Various senior religious and church leaders have expressed serious concern that the shortlisted candidates interviewed by the selection panel, include Mkhwanazi-Xaluva and deputy chair, Prof David Mosoma, as well as various other commissioners who served on the CRL in the previous term. (Click here for a list of the shortlisted/interviewed candidates.)
In the past five years, the CRL has driven an aggressive agenda for state regulation of religion, including a proposal for the CRL , as an “institution of state” in terms of the Constitution, to be appointed the “final arbiter” of religion in South Africa (page 48 of the CRL’s Final Report on the “Commercialisation” of Religion and Abuse of People’s Belief Systems) with the “final decision powers” (page 47 of the same report).
While the vast majority of religious leaders in South Africa agree that there are isolated instances of abuse and malpractice in the religious sector, what many take issue with is:
- the fact that leaders and religious organisations who share the views of the CRL were included in the CRL’s processes around the issue, while those holding a contrary view were sidelined and excluded from the processes on various occasions; and
- the former CRL’s repeated threats towards the Church in South Africa and their insistence — right up and until the CRL’s National Consultative Conference (NCC) on February 25-26, where the next commission’s agenda for the next 5 years was set — on having the recommendations (which had already been rejected by COGTA) in their report pushed through, rather than allowing the religious community the opportunity to take ownership of the process of seeking truly self-regulatory solutions to the problems, as is now underway following the National Summit of Religious and Church Leaders at Rhema Church on February 13.

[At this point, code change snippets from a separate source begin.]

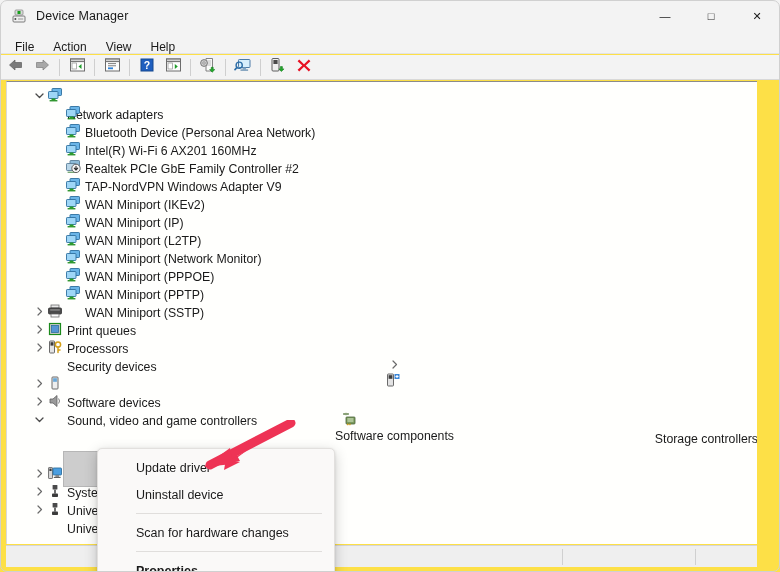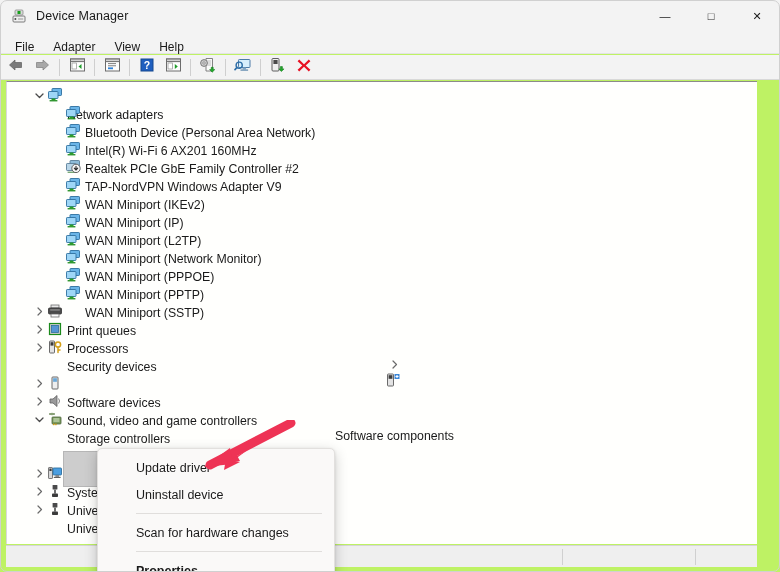"Device Manager" #app { background: #bef264 -> #fde047 }
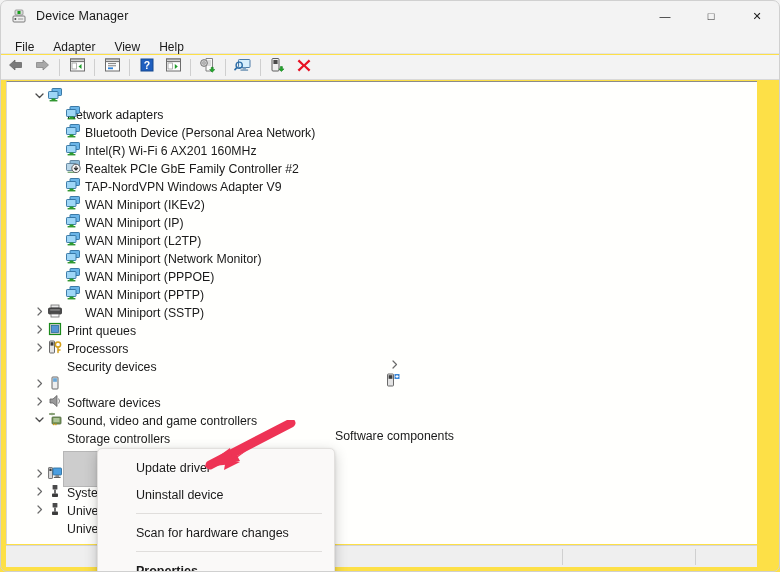"Adapter" span { text: Adapter -> Action }
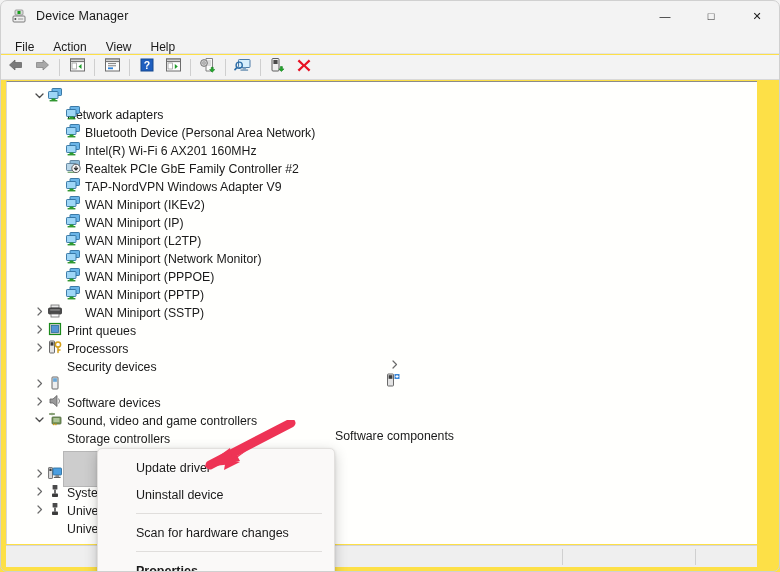"Storage controllers" div.row { justify-content: none -> space-between }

As a result, the relationship between the CRL , who, in terms of the Constitution, is supposed to be a defender of religious freedom and a friend of religious communities, and Mkhwanazi-Xaluva in particular — and the religious community of South Africa has been severely damaged, and it may well take some time for the commission’s credibility and trust relationship with the religious community to be restored.
In the meanwhile, President Ramaphosa’s recent statements (as reported in the media) that “the government will not go overboard and start regulating churches and religions”, and that it would indeed be “unconstitutional”, are encouraging.
In the circumstances, religious leaders are hopeful that the president will give this matter careful consideration and appoint CRL commissioners who will serve the good of the country, and the religious community in particular, for the next five years.